Exercise aim: For the data below, retype word for word the lines from the one containing "text-align: left ->" through the one containing "text: постановления ->"; drop the pictures.

Dataset:
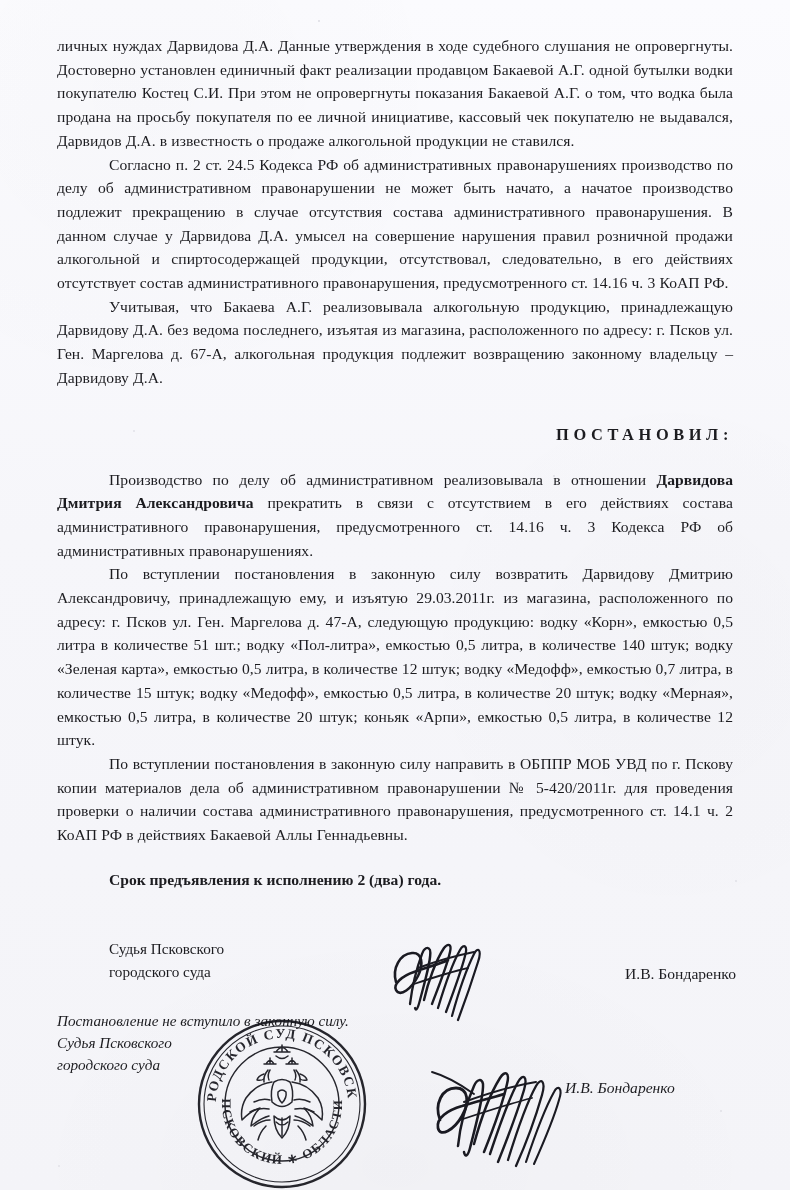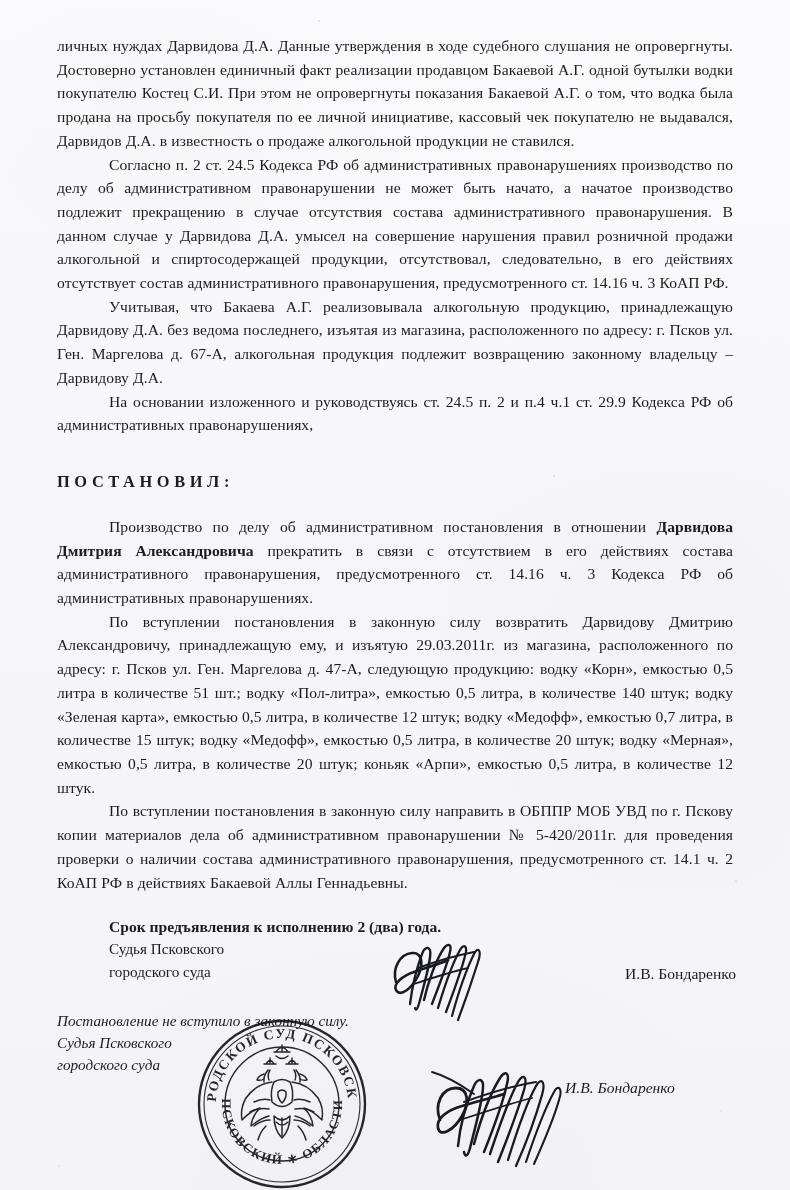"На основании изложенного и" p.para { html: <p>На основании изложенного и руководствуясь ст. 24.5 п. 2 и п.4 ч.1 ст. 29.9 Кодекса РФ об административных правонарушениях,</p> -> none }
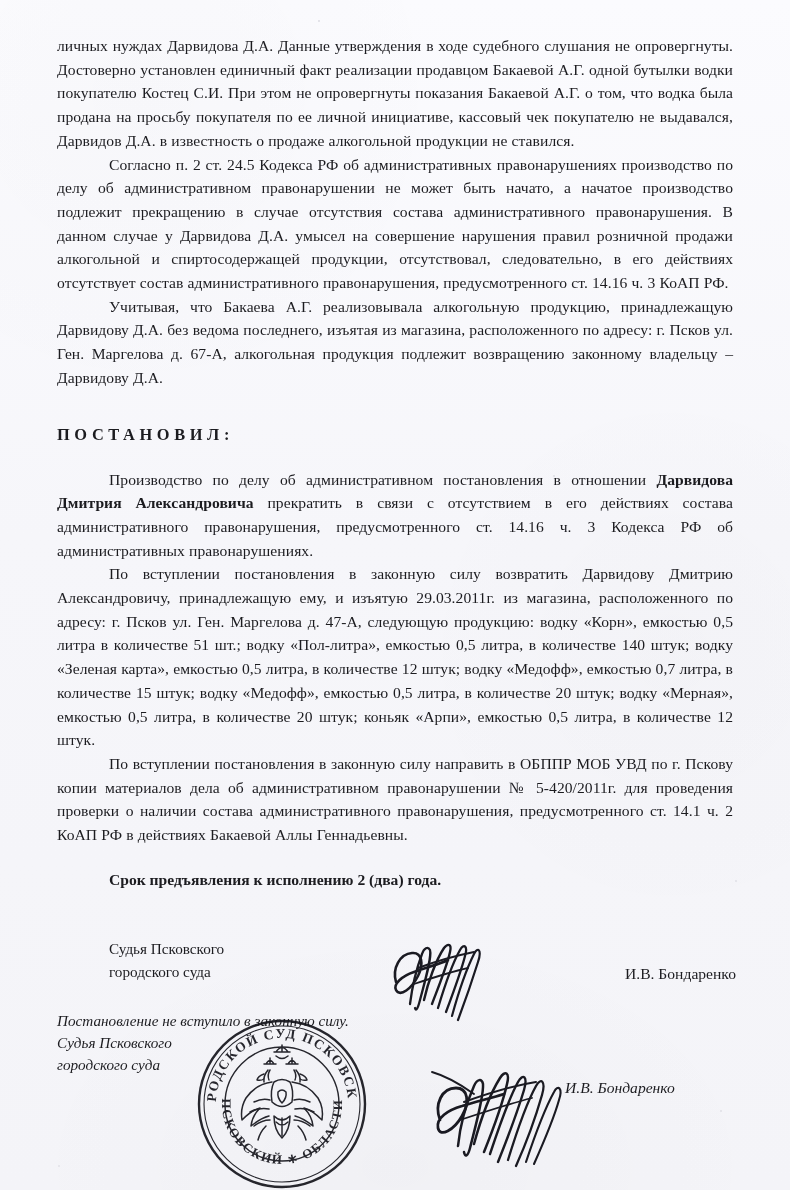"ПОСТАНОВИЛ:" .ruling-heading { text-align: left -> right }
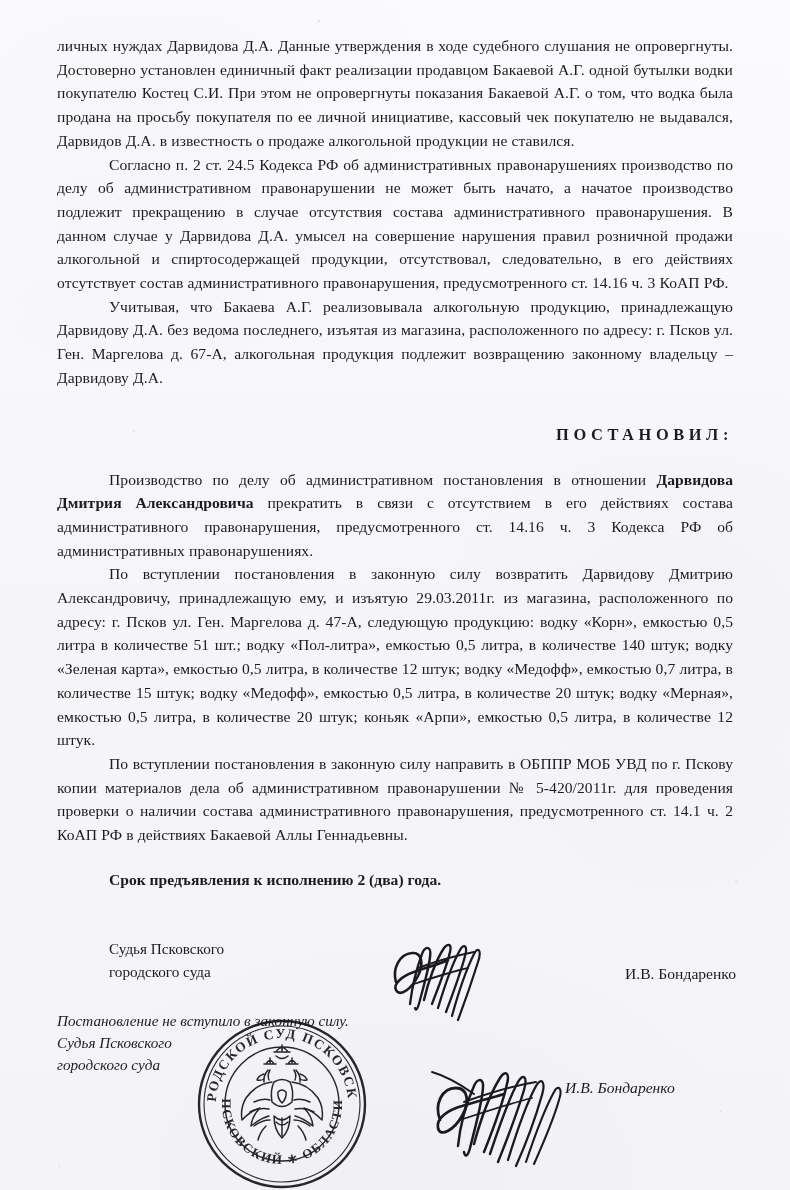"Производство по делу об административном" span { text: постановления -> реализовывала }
* * *
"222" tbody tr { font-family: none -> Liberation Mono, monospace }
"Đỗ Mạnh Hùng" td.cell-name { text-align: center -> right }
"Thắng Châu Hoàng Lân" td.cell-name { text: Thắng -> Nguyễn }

Worked solution:
"ПОСТАНОВИЛ:" .ruling-heading { text-align: left -> right }
"Производство по делу об административном" span { text: постановления -> реализовывала }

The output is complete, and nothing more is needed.